The Romance Languages Database

Download the zipped database

Introduction

In our database we have decided to compare a few Romance Languages to see if they look the same. The languages that we chose are:

  • Latin: this is used as the reference language. All other languages are compared to this one.
  • Italian: we chose this language because it is a Romance language and we thought that it would compare well to the other languages. For this language we found a phonetic transcription (IPA).
  • Spanish: this was chosen for the same reasons as we chose Italian. We did not find a phonetic transcription.
  • Portuguese: this was chosen for the same reasons as above. We found a phonetic transcription (IPA).
  • French: this was partly chosen for the same reasons as Italian and Spanish and partly because we know some French. We found a phonetic transcription (IPA).
  • Romanian: we chose this language because it is a Romance language with Slavic influences which might be interesting for our Russian colleague.
  • English: we also added English Swadesh list because we do not actually speak any of the other languages.

    For the languages apart from French, Portuguese and Italian it was impossible to find any phonetic transcriptions in the libraries we checked (Letterenbibliotheek Utrecht, Centrale Bibliotheek Utrecht, Centrale Bibliotheek Apeldoorn). The internet is too expanded to find any helpful information on phonetic transcriptions. To be able to compare the languages in a proper way, we decided to use the Swadesh list that we found in another database made last year. The words in the Swadesh list are basic words used in every language.
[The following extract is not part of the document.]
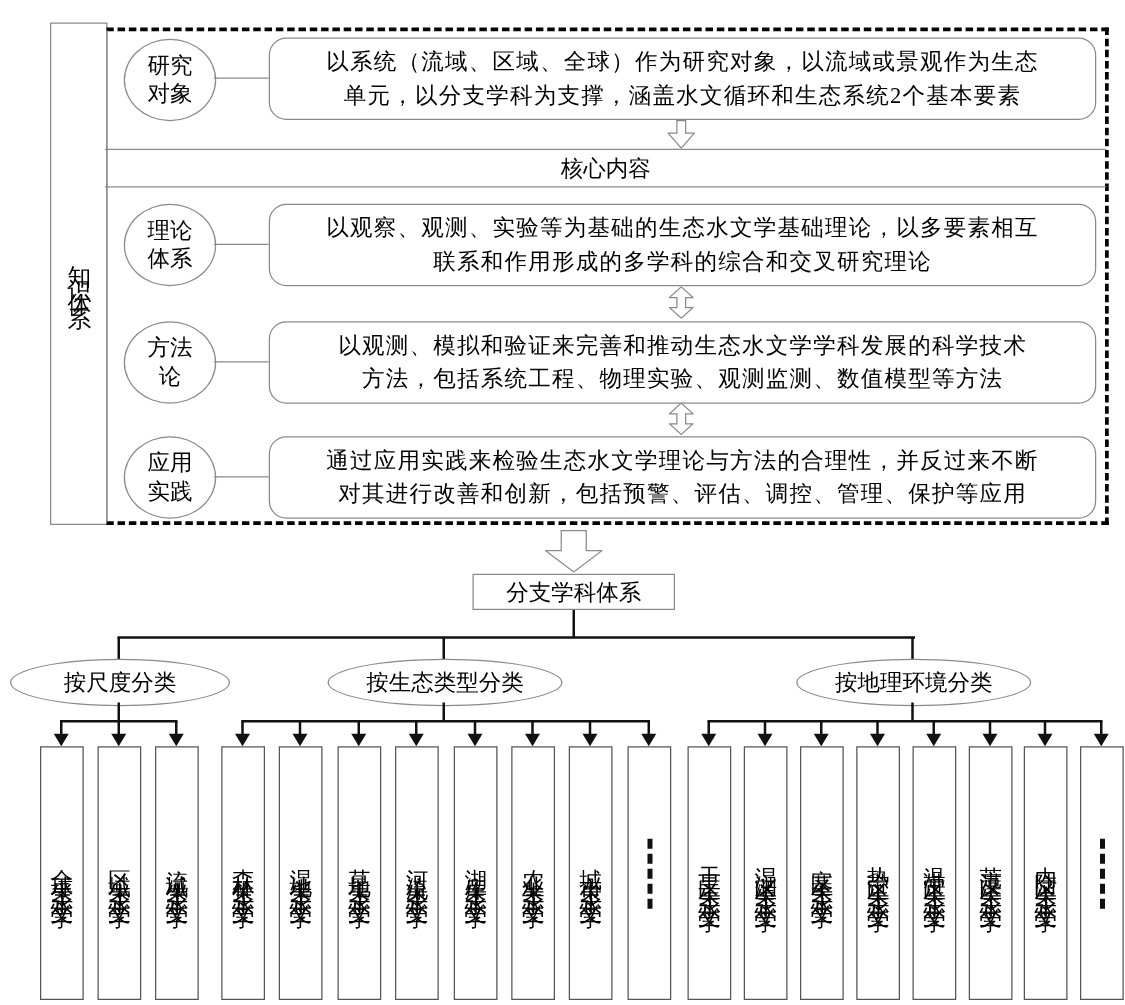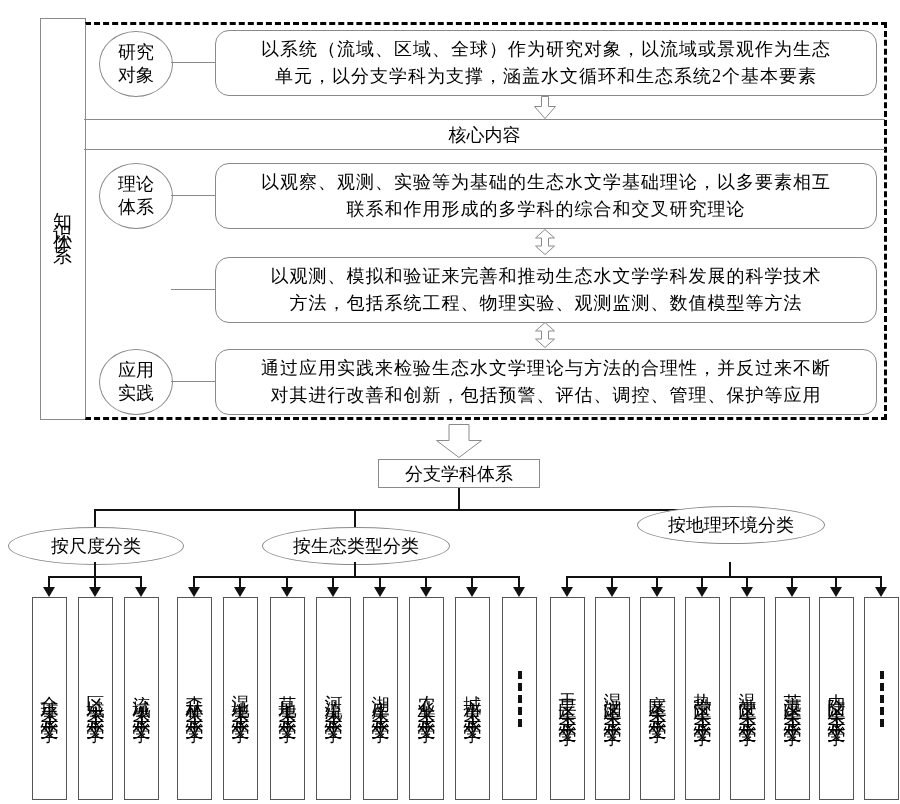"方法" div.abs { html: none -> <div> <span>方法 论</span> </div> }
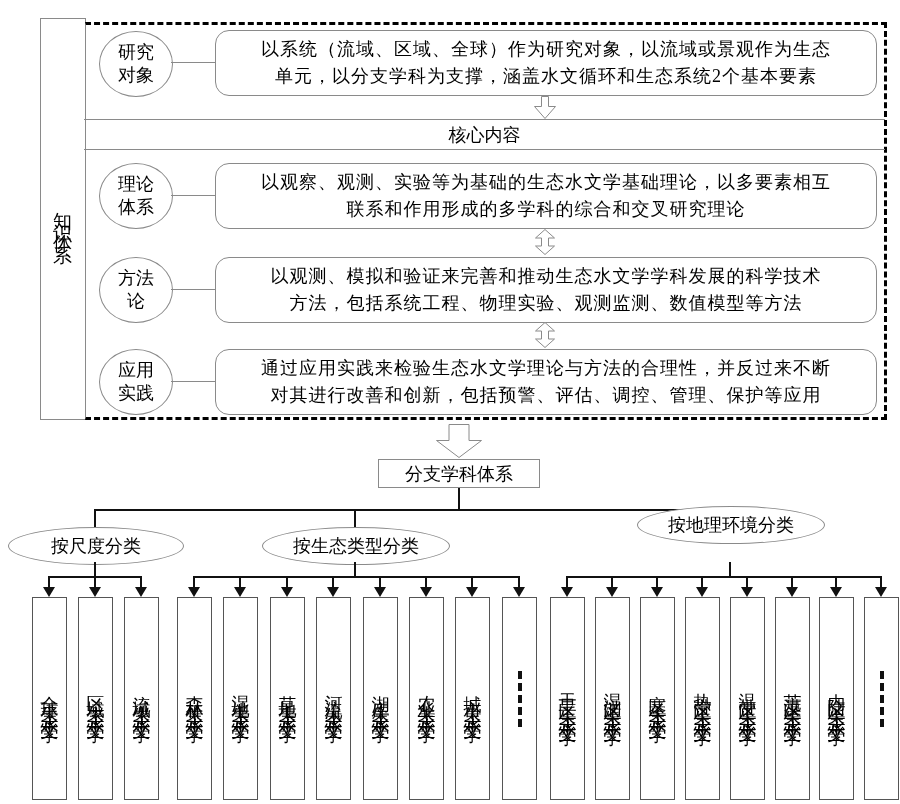"按地理环境分类" div.cflex { top: 506px -> 527px }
    All the languages we added to our database are, as we already said, Romance languages. What we want to find out, is how similar they are, which languages are most similar, which word groups are most similar etc.

    Collecting data

    The Swadesh list we used can be found at http://www.trussel.com/kir/tip.htm section 1. We also added this list to our database. The next thing we did was go to the library and look for dictionaries.
  • In the Letterenbibliotheek Utrecht we found a few very old dictionaries for Latin. We used the Nederlands-Latijns woordenboek / [door] J. F. L. Montijn (1939).
  • For Spanish and French we used Van Dale Woordenboeken which we also found in the Letterenbibliotheek Utrecht.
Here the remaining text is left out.